§ **What the task requires**
In the listing below, the lines starting at the line with "Screen -> Slider" and ending at the line with "text: Call To" are to be output verbatim. Images stay out of the copy.

§ **Records shown**
━━━━━━━━━━━━━━━━━━━━━━━━━━━━━━

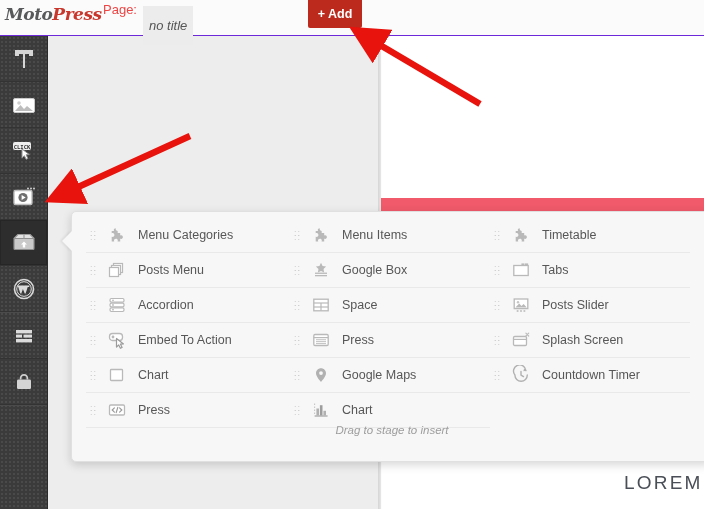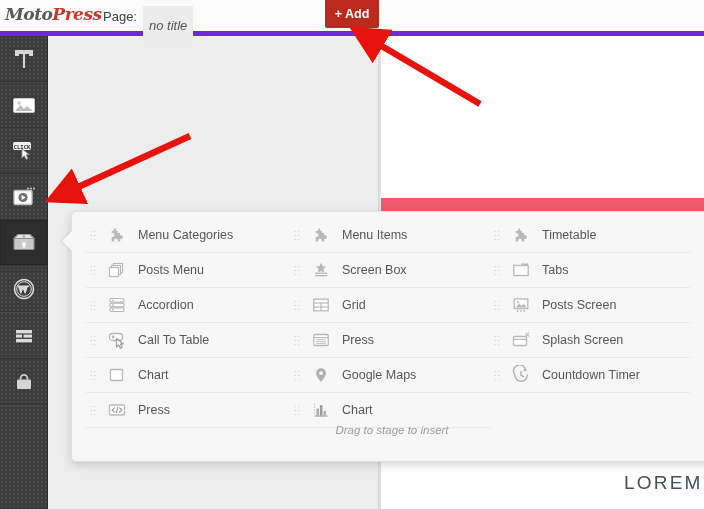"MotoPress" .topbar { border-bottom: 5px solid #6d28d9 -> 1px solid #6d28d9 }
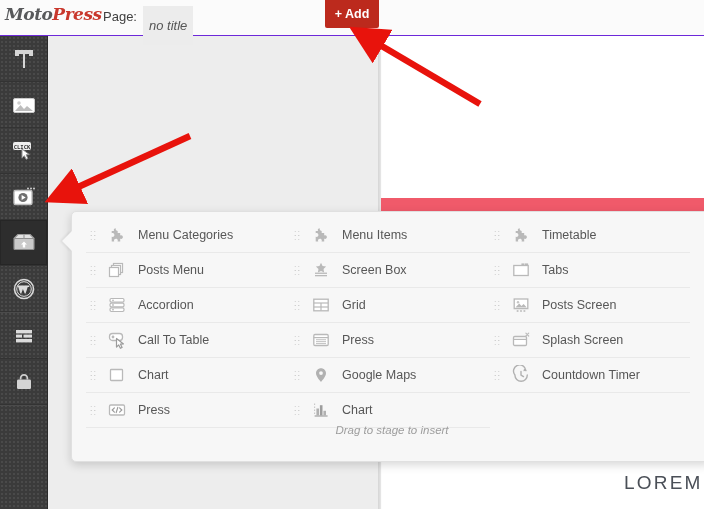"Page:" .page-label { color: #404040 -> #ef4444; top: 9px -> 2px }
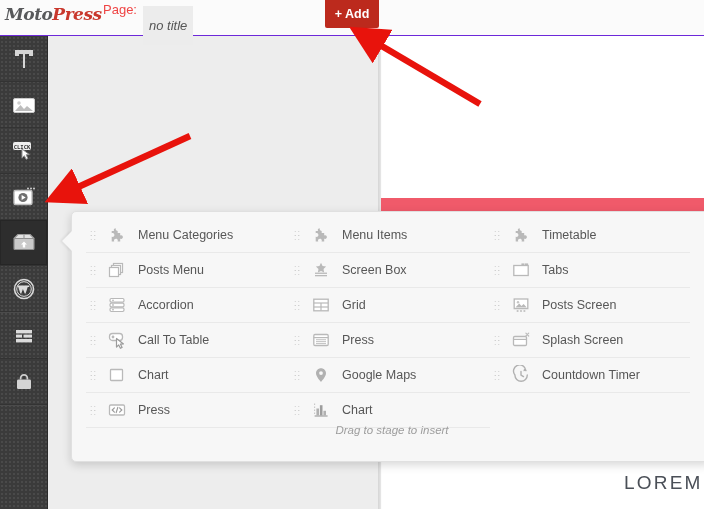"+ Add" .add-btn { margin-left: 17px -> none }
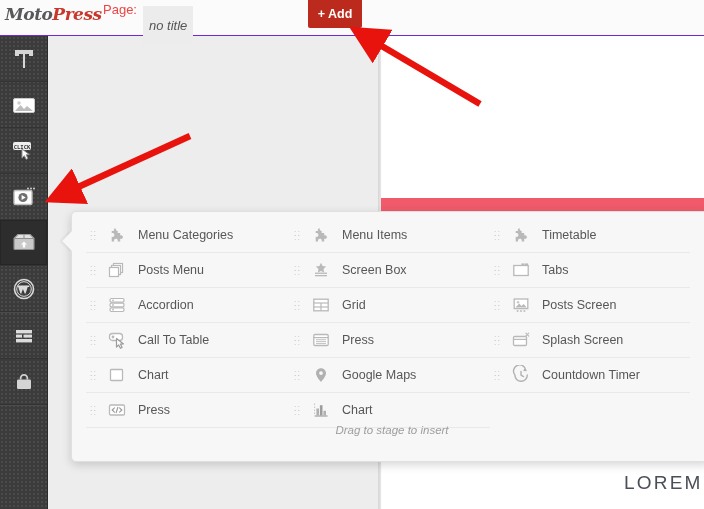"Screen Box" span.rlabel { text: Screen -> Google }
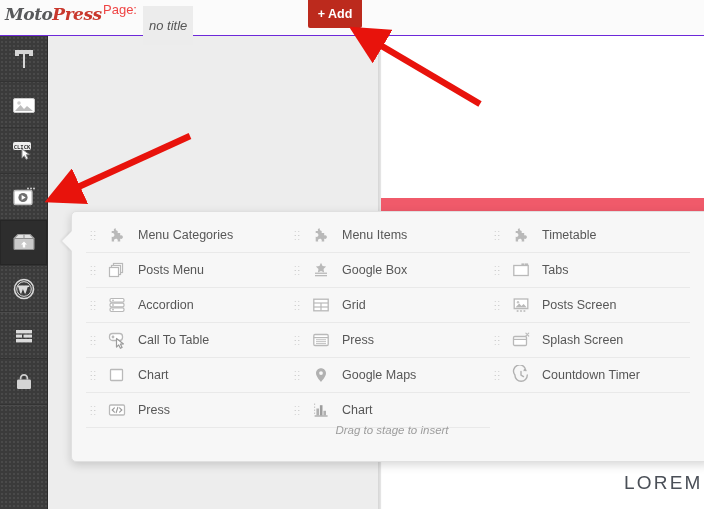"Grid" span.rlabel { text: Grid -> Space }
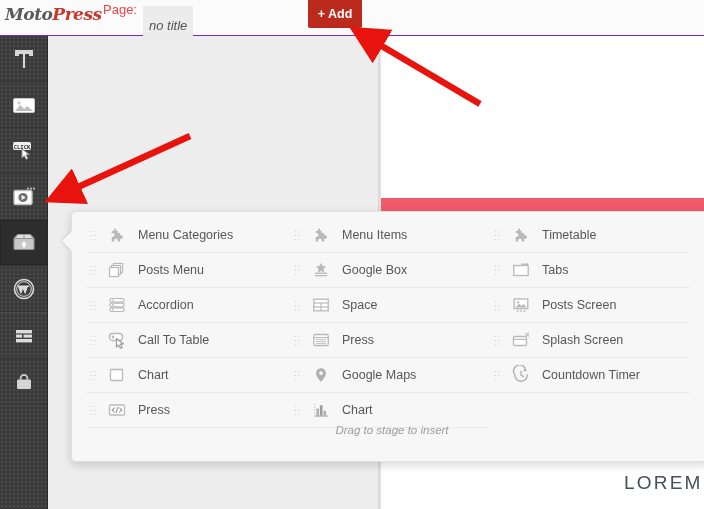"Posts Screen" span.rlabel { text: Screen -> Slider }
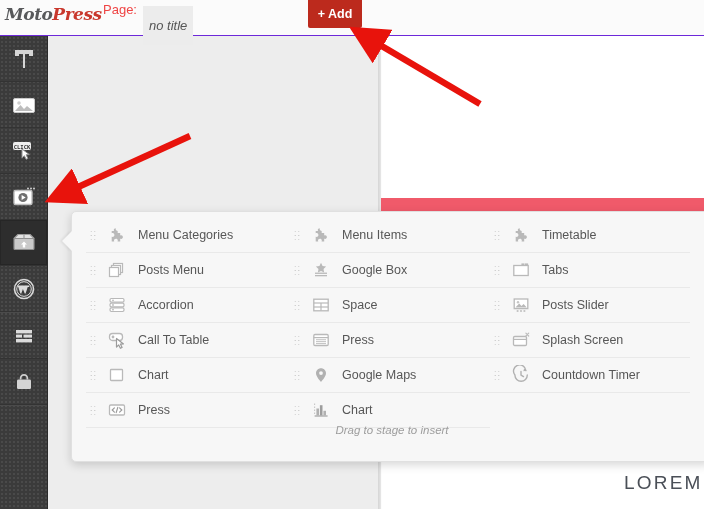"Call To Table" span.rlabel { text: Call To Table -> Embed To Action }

━━━━━━━━━━━━━━━━━━━━━━━━━━━━━━

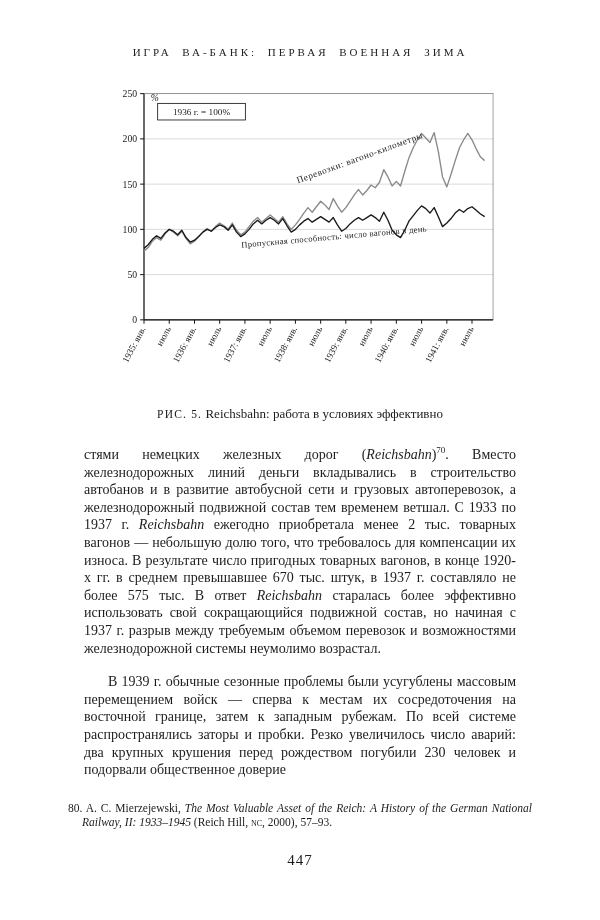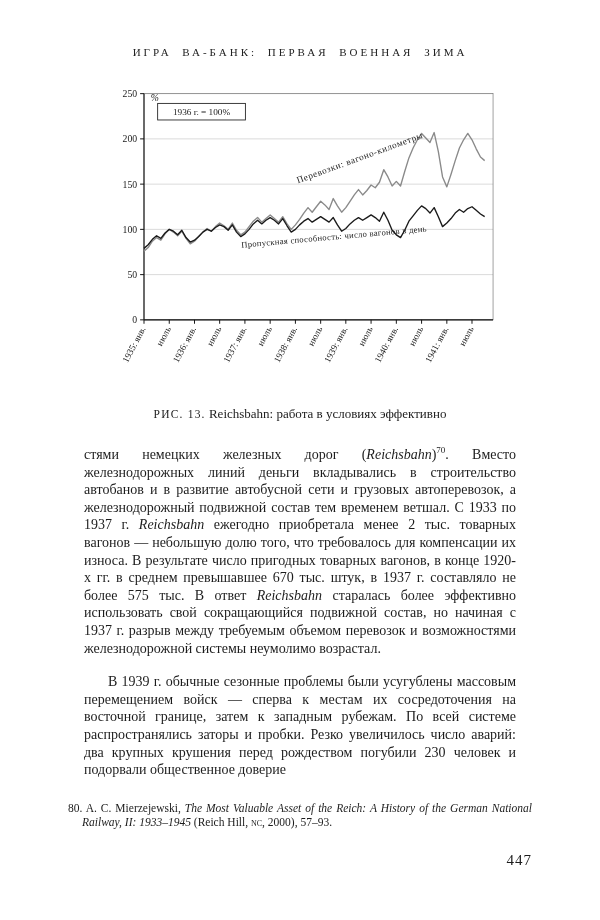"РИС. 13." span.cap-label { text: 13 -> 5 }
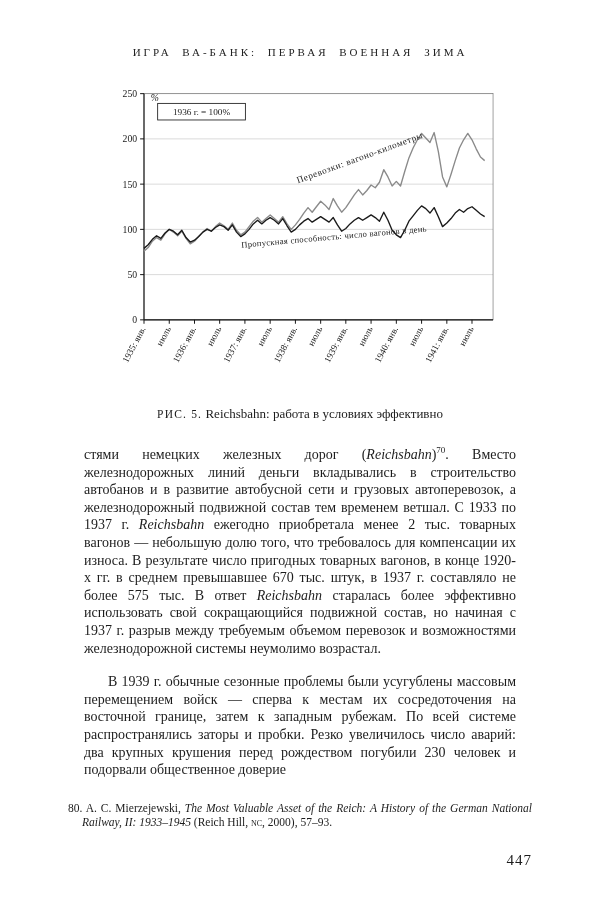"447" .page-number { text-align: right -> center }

━━━━━━━━━━━━━━━━━━━━━━━━━━━━━━

§ **Answer space**
"Posts Screen" span.rlabel { text: Screen -> Slider }
"Call To Table" span.rlabel { text: Call To Table -> Embed To Action }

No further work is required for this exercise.